A Receita Federal abre nesta sexta-feira (22) a consulta ao primeiro lote de restituição do Imposto de Renda 2026, que será o maior já pago pelo órgão. Serão liberados R$ 16 bilhões para 8,7 milhões de contribuintes. O pagamento será feito em 29 de maio, mesma data em que termina o prazo para envio da declaração.
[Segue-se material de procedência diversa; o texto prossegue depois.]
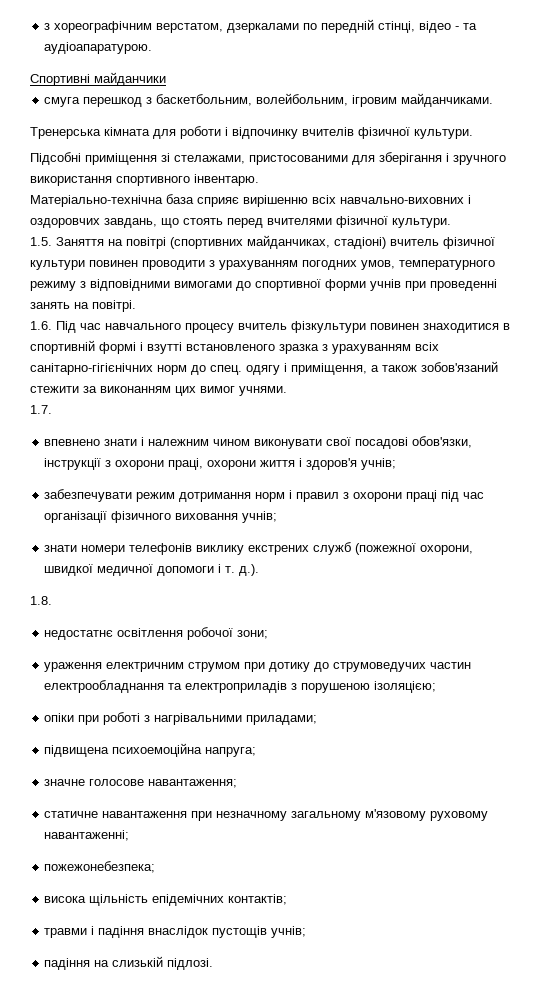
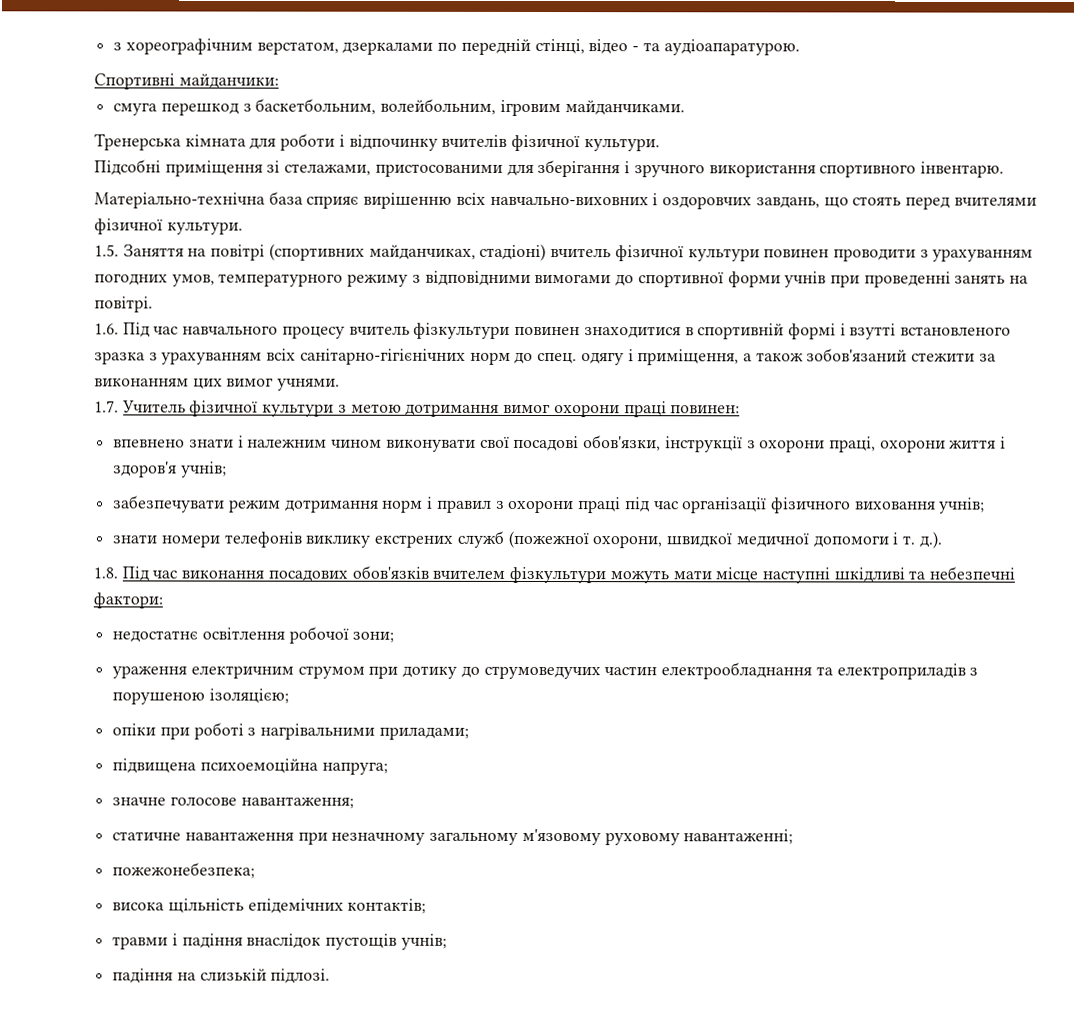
- Спортивні майданчики
+ Спортивні майданчики:
- 1.7.
+ 1.7. Учитель фізичної культури з метою дотримання вимог охорони праці повинен:
- 1.8.
+ 1.8. Під час виконання посадових обов'язків вчителем фізкультури можуть мати місце наступні шкідливі та небезпечні фактори:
Neste ano, a Receita reduziu de cinco para quatro os lotes de restituição. Os pagamentos serão realizados em 29 de maio, 30 de junho, 31 de julho e 31 de agosto. O órgão também anunciou um lote especial em 15 de julho para contribuintes com direito à restituição que não sabiam da possibilidade de receber por não serem obrigados a declarar em 2025.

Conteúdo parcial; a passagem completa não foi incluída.